Extended stats aggregations
The extended_stats
aggregation is a more comprehensive version of the stats
aggregation. As well as the basic statistical measures provided by stats
, extended_stats
calculates the following:
- Sum of squares
- Variance
- Population variance
- Sampling variance
- Standard deviation
- Population standard deviation
- Sampling standard deviation
- Standard deviation bounds:
- Upper
- Lower
- Population upper
- Population lower
- Sampling upper
- Sampling lower
The standard deviation and variance are population statistics; they are always equal to the population standard deviation and variance, respectively.
The std_deviation_bounds
object defines a range that spans the specified number of standard deviations above and below the mean (default is two standard deviations). This object is always included in the output but is meaningful only for normally distributed data.
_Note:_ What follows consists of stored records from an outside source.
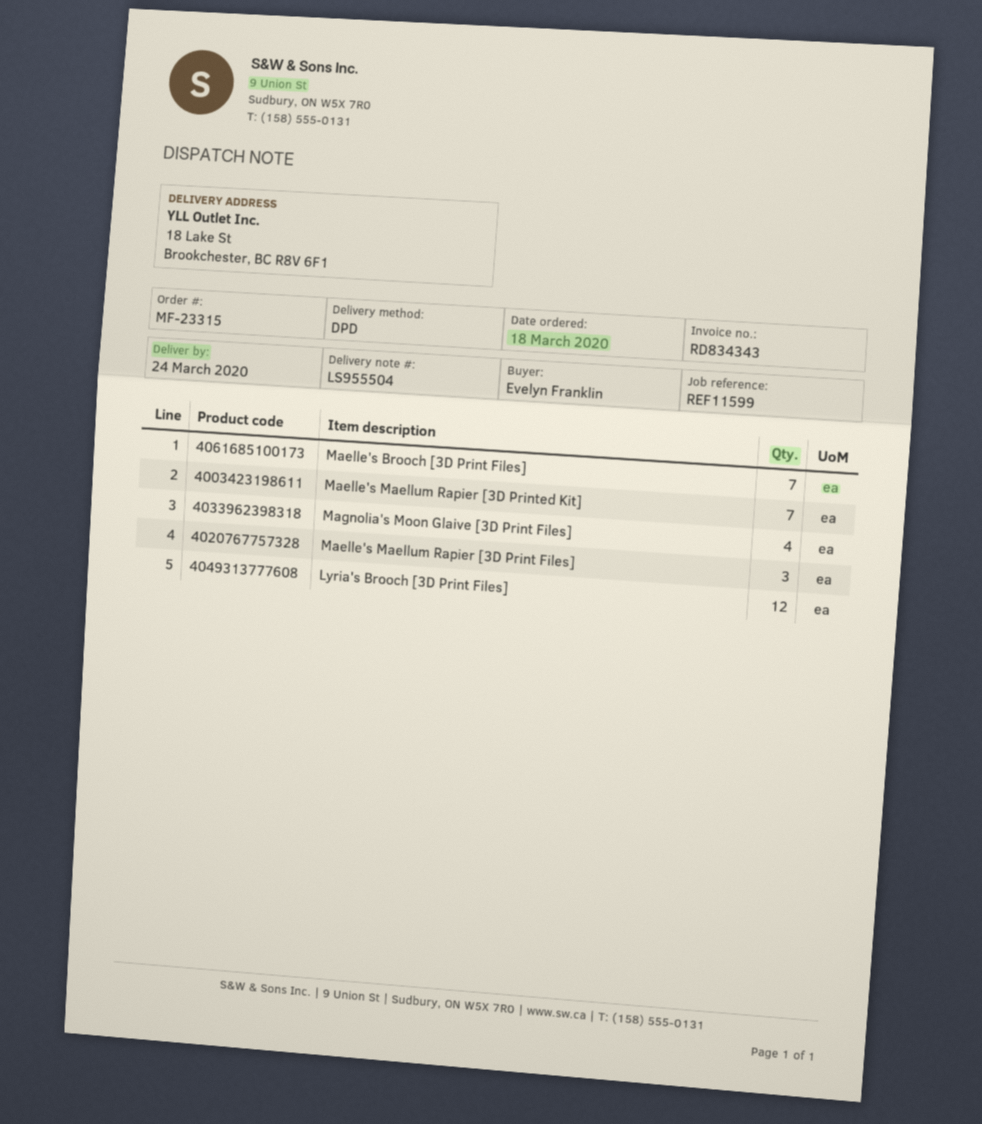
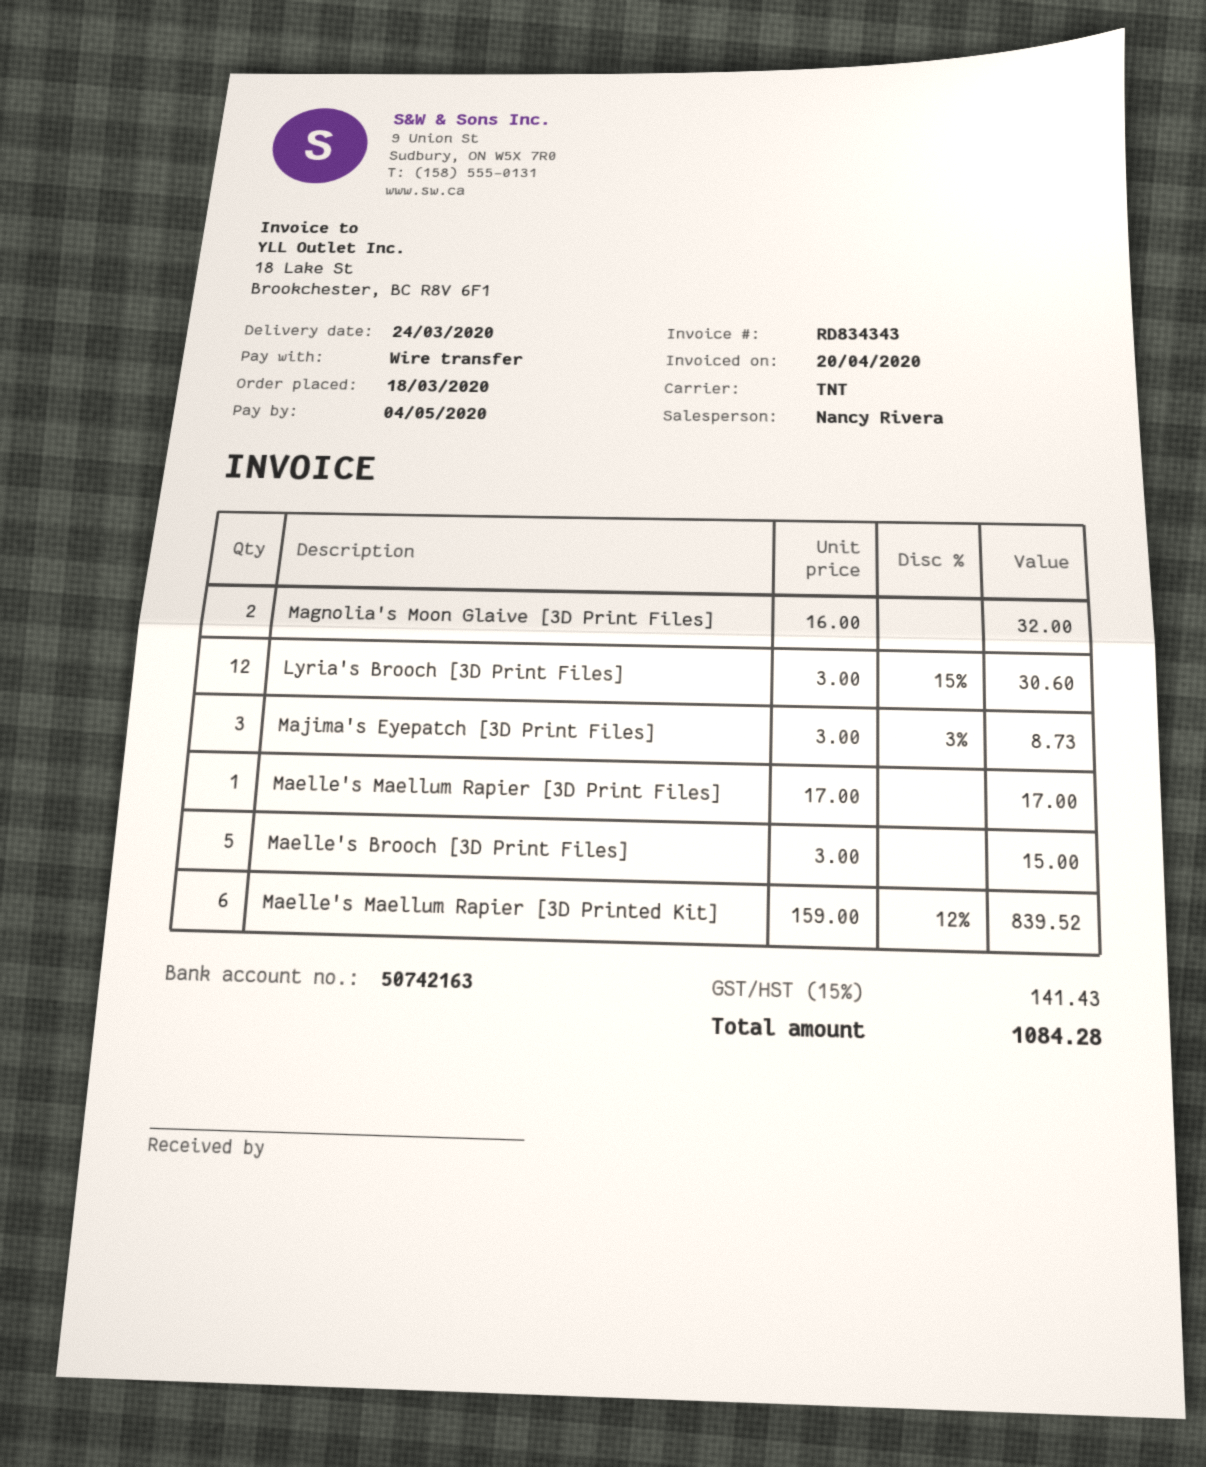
shipping method: DPD -> TNT
Maelle's Brooch [3D Print Files]: 7 -> 5
Maelle's Maellum Rapier [3D Printed Kit]: 7 -> 6
Magnolia's Moon Glaive [3D Print Files]: 4 -> 2
Maelle's Maellum Rapier [3D Print Files]: 3 -> 1
Majima's Eyepatch [3D Print Files]: none -> 3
Before interpreting these values, verify that your dataset follows a normal distribution.
Parameters
The extended_stats
aggregation takes the following parameters.
Parameter | Required/Optional | Data type | Description |
---|---|---|---|
field | Required | String | The name of the field for which the extended stats are returned. |
sigma | Optional | Double (non-negative) | The number of standard deviations above and below the mean used to calculate the std_deviation_bounds interval. Default is 2 . |
missing | Optional | Numeric | The value assigned to missing instances of the field. If not provided, documents containing missing values are omitted from the extended stats. |
Example
The following example request returns extended stats for taxful_total_price
in the OpenSearch Dashboards sample e-commerce data:
GET opensearch_dashboards_sample_data_ecommerce/_search
{
"size": 0,
"aggs": {
"extended_stats_taxful_total_price": {
"extended_stats": {
"field": "taxful_total_price"
}
}
}
}
Example response
The response contains extended stats for taxful_total_price
:
...
"aggregations" : {
"extended_stats_taxful_total_price" : {
"count" : 4675,
"min" : 6.98828125,
"max" : 2250.0,
"avg" : 75.05542864304813,
"sum" : 350884.12890625,
"sum_of_squares" : 3.9367749294174194E7,
"variance" : 2787.59157113862,
"variance_population" : 2787.59157113862,
"variance_sampling" : 2788.187974983536,
"std_deviation" : 52.79764740155209,
"std_deviation_population" : 52.79764740155209,
"std_deviation_sampling" : 52.80329511482722,
"std_deviation_bounds" : {
"upper" : 180.6507234461523,
"lower" : -30.53986616005605,
"upper_population" : 180.6507234461523,
"lower_population" : -30.53986616005605,
"upper_sampling" : 180.66201887270256,
"lower_sampling" : -30.551161586606312
}
}
}
}
Defining bounds
You can define the number of standard deviations used to calculate the std_deviation_bounds
interval by setting the sigma
parameter to any non-negative value.
Example: Defining bounds
Set the number of std_deviation_bounds
standard deviations to 3
:
GET opensearch_dashboards_sample_data_ecommerce/_search
{
"size": 0,
"aggs": {
"extended_stats_taxful_total_price": {
"extended_stats": {
"field": "taxful_total_price",
"sigma": 3
}
}
}
}
This changes the standard deviation bounds:
{
...
"aggregations": {
...
"std_deviation_bounds": {
"upper": 233.44837084770438,
"lower": -83.33751356160813,
"upper_population": 233.44837084770438,
"lower_population": -83.33751356160813,
"upper_sampling": 233.46531398752978,
"lower_sampling": -83.35445670143353
}
}
}
}
Missing values
You can assign a value to missing instances of the aggregated field. See Missing aggregations for more information.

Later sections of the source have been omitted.